Clustering identifies documents which are conceptually similar to each other and divides them into smaller sub-sets of documents called clusters.

Another way to think of clustering is to imagine it as an act of sorting documents into boxes. Documents which discuss the same type of subjects are boxed together. These boxes are the clusters.

Clustering can be used to improve all stages of your review.

How Clustering Improves ECA:

Early Case Assessment (or ECA) refers to the process of the primary assessment of your data looking to pull out any immediately identifiable relevant files.

When working with an unfamiliar data set, clustering is a quick and efficient way of gaining a high-level overview of themes discussed within your collection of documents. A cluster is named by the top 10 terms that best represent it, so you can quickly identify key topics being discussed within your dataset. This can help determine clusters that contain both key documents and clusters likely to contain irrelevant material. This information can then assist with generating a list of search terms to target those key documents.
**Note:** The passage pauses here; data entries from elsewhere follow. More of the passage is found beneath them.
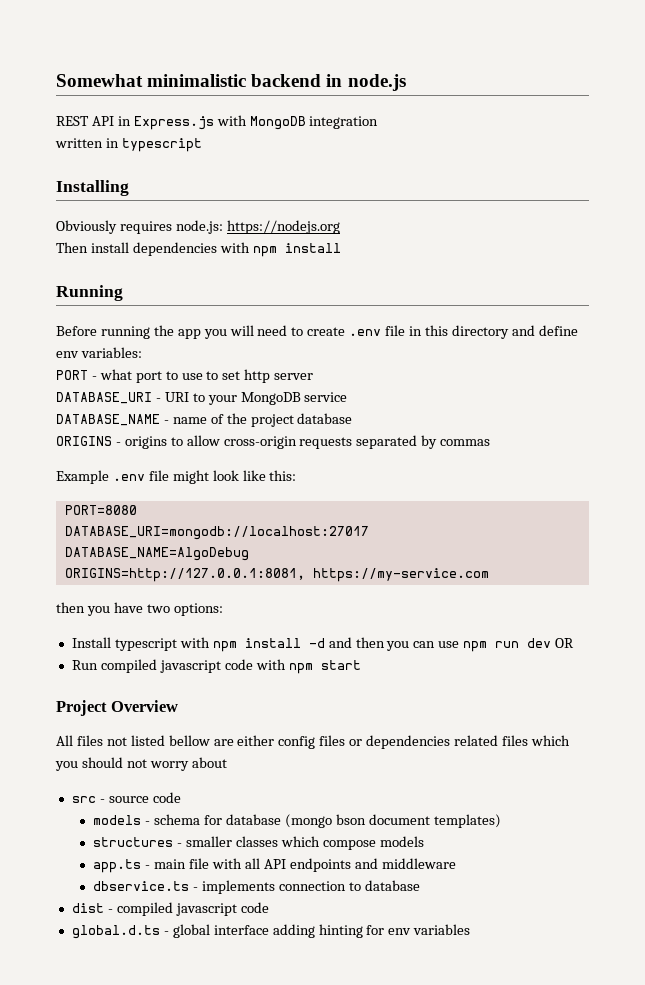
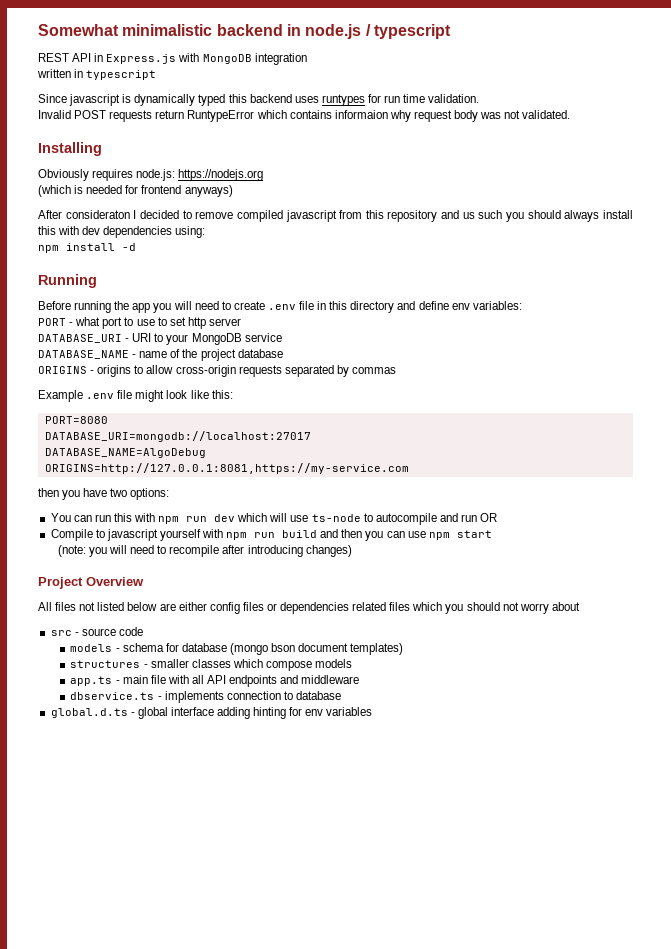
(406, 82) none -> [365,24,451,39] / typescript
(202, 145) none -> [38,94,480,106] [38,110,571,122] // Since javascript is dynamically typed this backend uses runtypes for run time validation. // Invalid POST requests return RuntypeError which contains informaion why request body was not validated.
[56,242,341,257] Then install dependencies with npm install -> [38,185,233,197] [38,210,633,222] [38,226,206,238] [38,243,136,253] (which is needed for frontend anyways) // After consideraton I decided to remove compiled javascript from this repository and us such you should always install this with dev dependencies using: // npm install -d
[64,568,489,582] ORIGINS=http://127.0.0.1:8081, https://my-service.com -> [44,463,409,474] ORIGINS=http://127.0.0.1:8081,https://my-service.com
[71,637,325,652] Install typescript with npm install -d -> [50,513,498,525] [50,529,318,541] You can run this with npm run dev which will use ts-node to autocompile and run OR // Compile to javascript yourself with npm run build
[495,638,575,648] [71,659,361,674] run dev OR // Run compiled javascript code with npm start -> [456,530,492,538] [57,545,352,557] start // (note: you will need to recompile after introducing changes)
[168,735,210,746] bellow -> [127,602,158,611] below
[71,902,269,916] // dist - compiled javascript code -> (341, 695) none

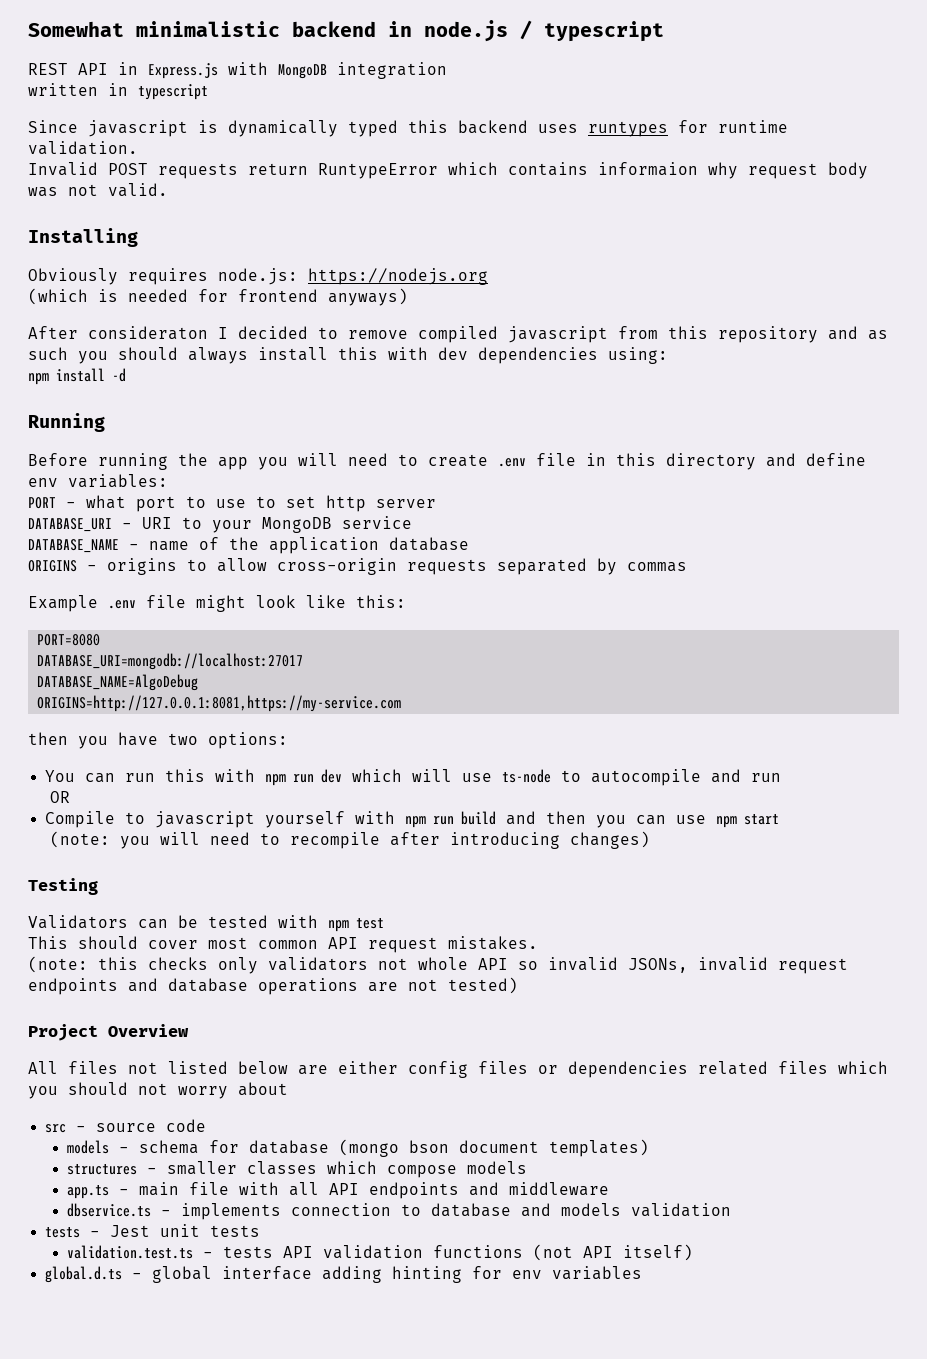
[384,94,426,103] run time -> [718,120,788,133] runtime
[522,110,571,119] validated. -> [108,183,168,197] valid.
[462,212,475,219] us -> [868,330,888,340] as
[200,349,236,361] project -> [269,537,379,554] application
(478, 518) none -> (782, 777) //
(352, 551) none -> [28,878,98,895] [28,915,384,932] [28,936,538,953] [28,956,848,974] [28,977,518,995] // Testing // Validators can be tested with npm test // This should cover most common API request mistakes. // (note: this checks only validators not whole API so invalid JSONs, invalid request endpoints and database operations are not tested)
(341, 695) none -> [521,1203,732,1217] [45,1224,261,1238] [67,1244,694,1261] and models validation // tests - Jest unit tests // validation.test.ts - tests API validation functions (not API itself)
Clustering can improve keyword filtering by allowing you to identify synonyms of your predefined keywords that may not have been considered, and display documents which although not responsive to the explicit keywords are conceptually similar and as such may hold relevant information. Clustering identifies these related documents which may otherwise have been missed with just traditional keyword searching.

How Clustering Improves Review: 

A single cluster of documents can be assigned to the same reviewer. Reviewing similar documents together can improve coding consistency and provide valuable context which can lead to more accurate coding.

Review can be prioritised to focus on the clusters which contain the most relevant concepts and help in identifying the key documents early on.

It is worth pointing out that this approach is likely to break the chronology of the review queue.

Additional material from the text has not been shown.